### [REQUIRED ACTION]
Every line in the entries where "Park" is found should be copied.

### [SUPPLIED ENTRIES]
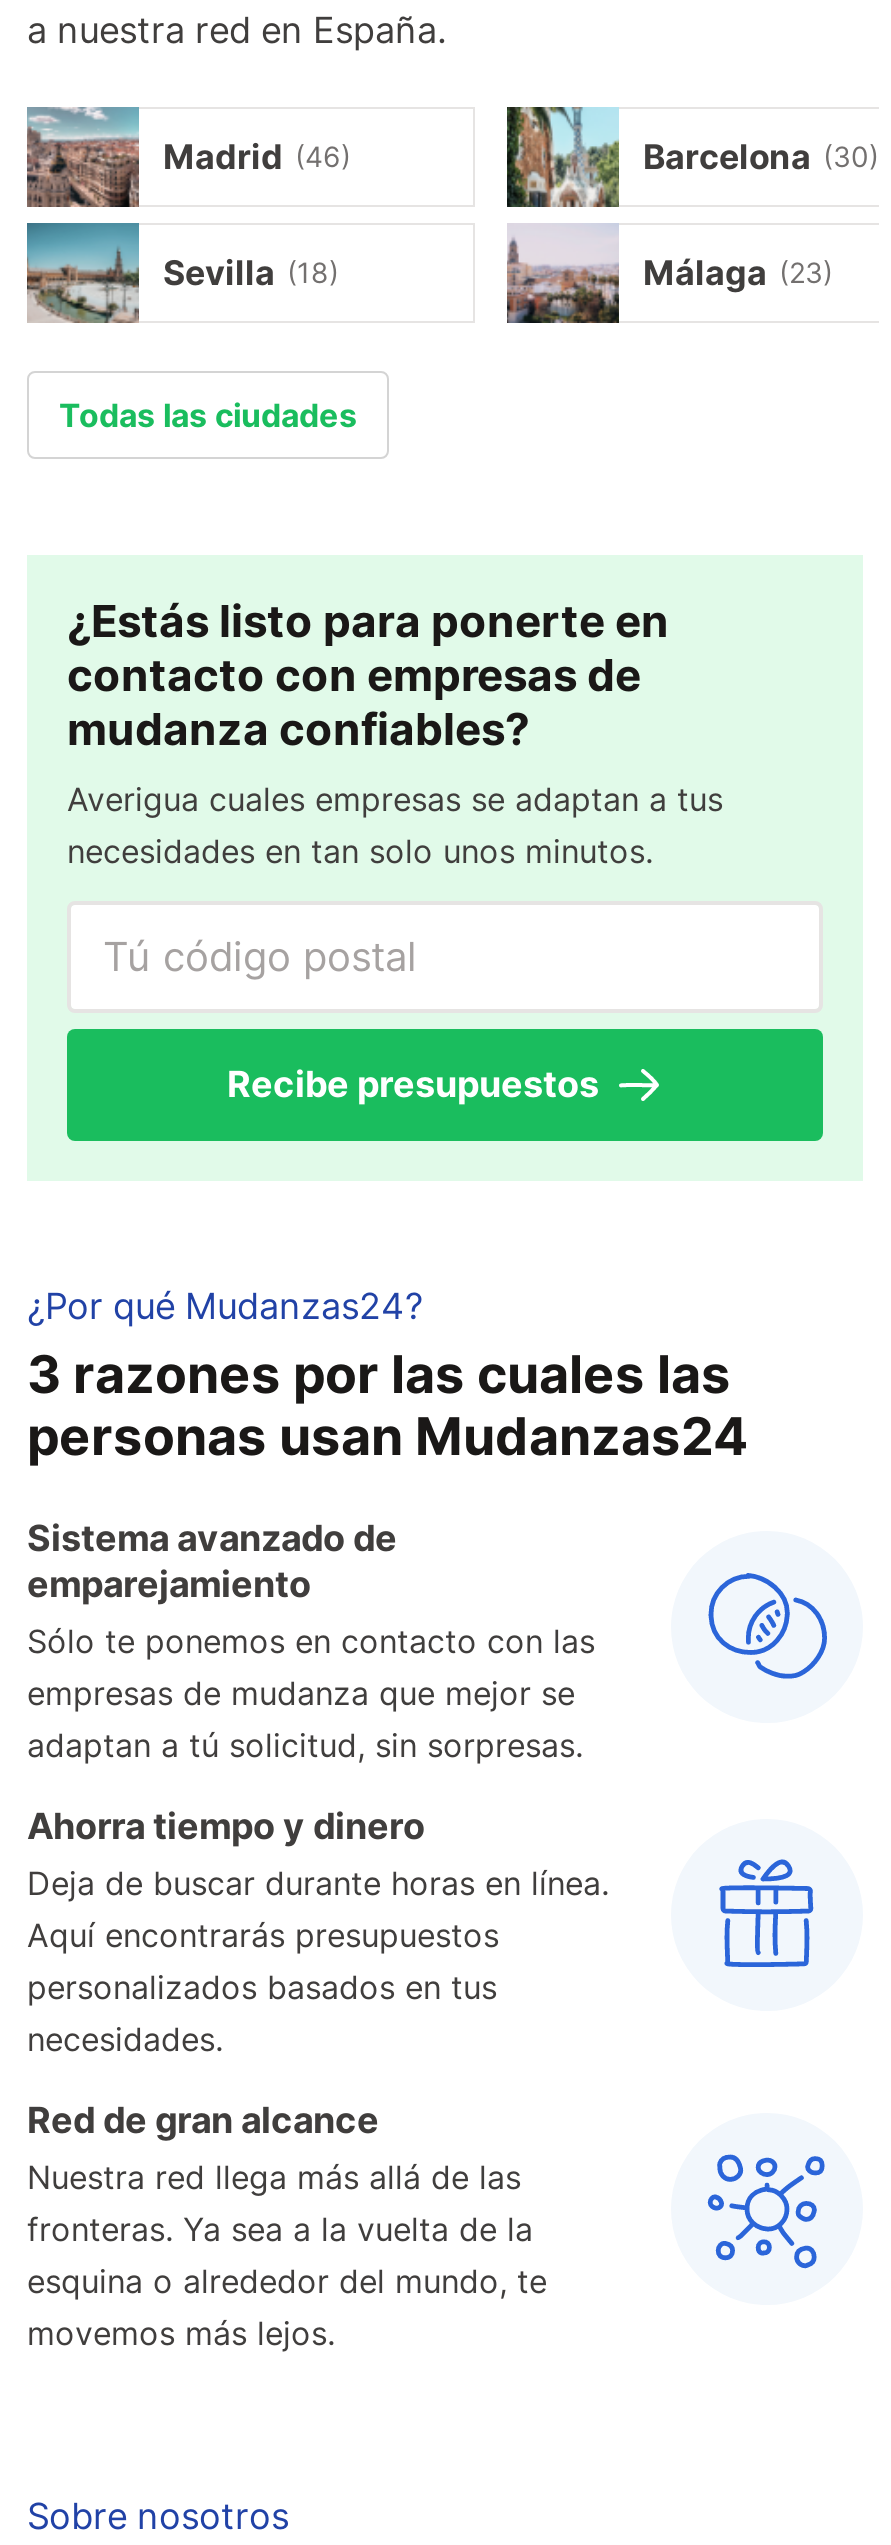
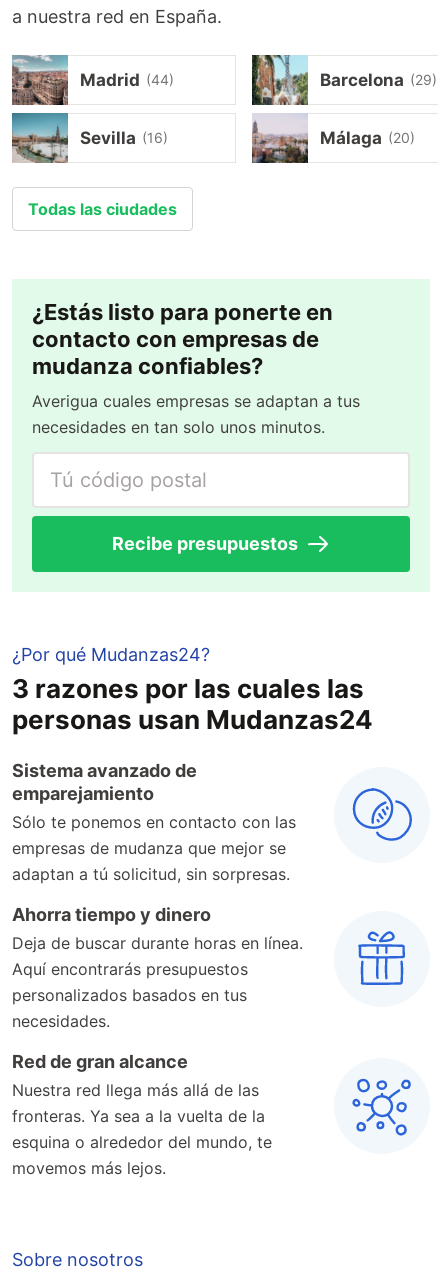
- Madrid (46)
+ Madrid (44)

- Barcelona (30)
+ Barcelona (29)

- Sevilla (18)
+ Sevilla (16)

- Málaga (23)
+ Málaga (20)
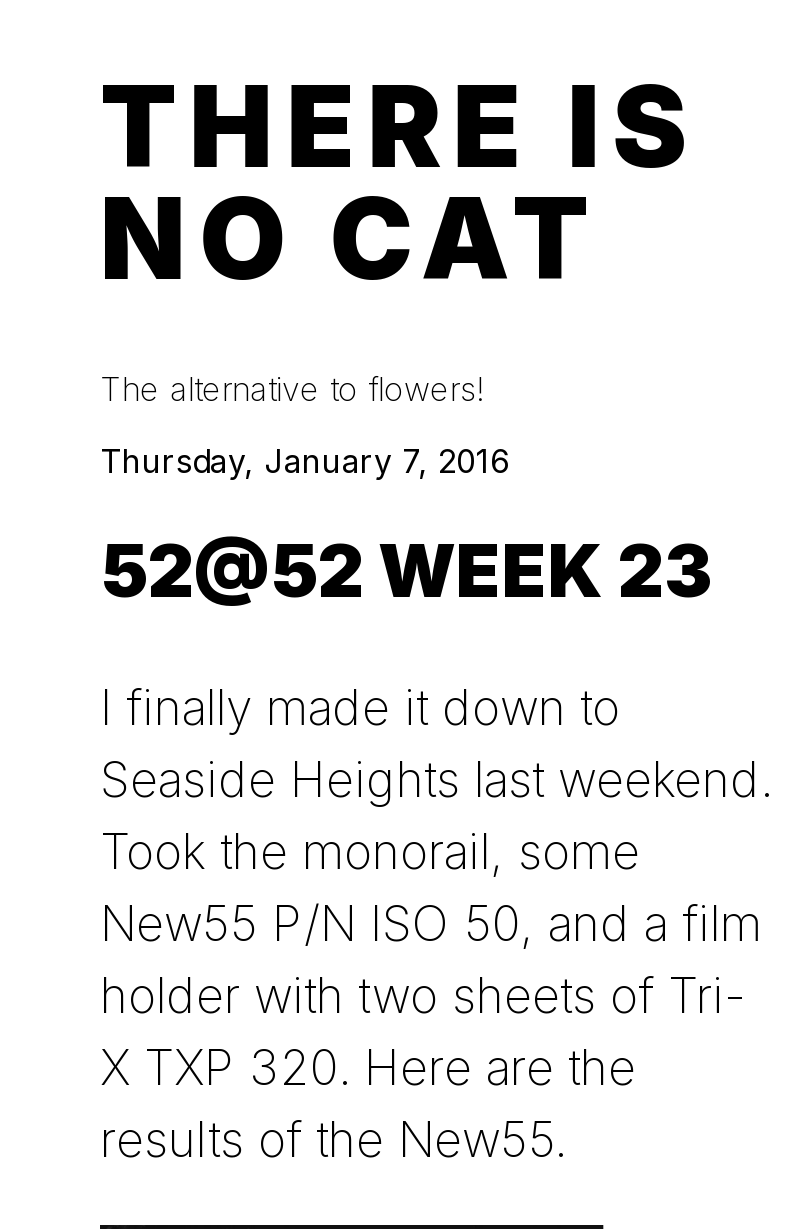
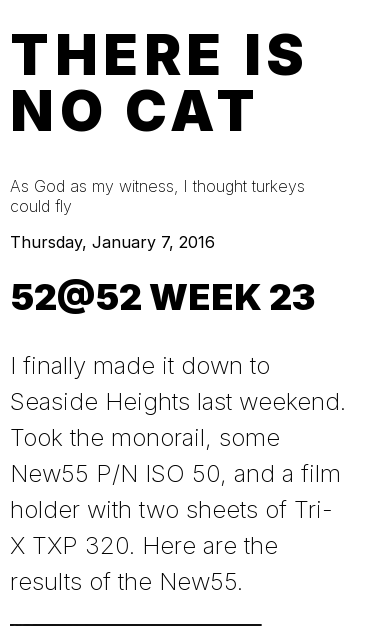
- The alternative to flowers!
+ As God as my witness, I thought turkeys
+ could fly
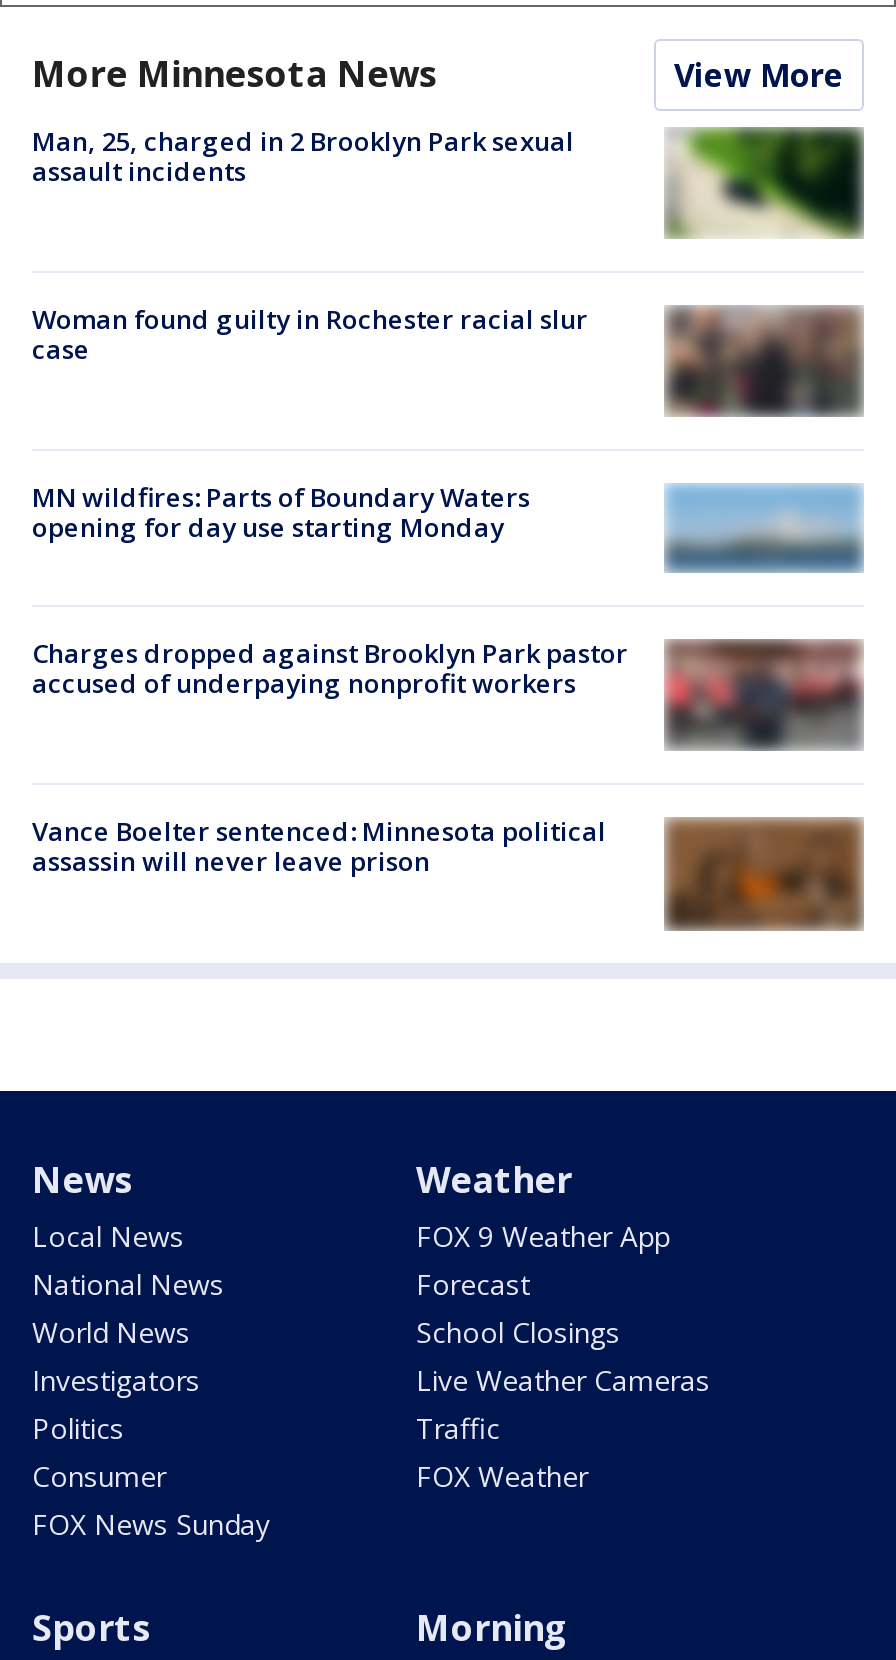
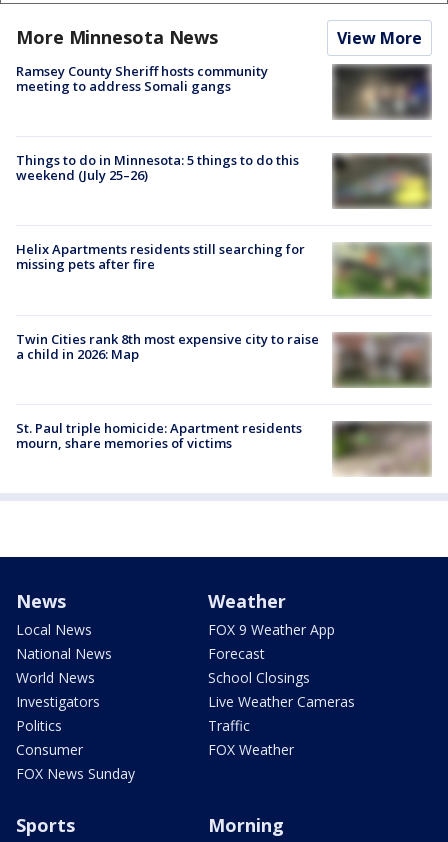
- Man, 25, charged in 2 Brooklyn Park sexual
- assault incidents
+ Ramsey County Sheriff hosts community
+ meeting to address Somali gangs

- [image]
+ [image]

- [image]
- Woman found guilty in Rochester racial slur
- case
+ [image]
+ Things to do in Minnesota: 5 things to do this
+ weekend (July 25–26)

- MN wildfires: Parts of Boundary Waters
- opening for day use starting Monday
+ Helix Apartments residents still searching for
+ missing pets after fire

- [image]
+ [image]

- [image]
- Charges dropped against Brooklyn Park pastor
- accused of underpaying nonprofit workers
+ [image]
+ Twin Cities rank 8th most expensive city to raise
+ a child in 2026: Map

- [image]
- Vance Boelter sentenced: Minnesota political
- assassin will never leave prison
+ [image]
+ St. Paul triple homicide: Apartment residents
+ mourn, share memories of victims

### [FINISHED TASK]
- Man, 25, charged in 2 Brooklyn Park sexual
- Charges dropped against Brooklyn Park pastor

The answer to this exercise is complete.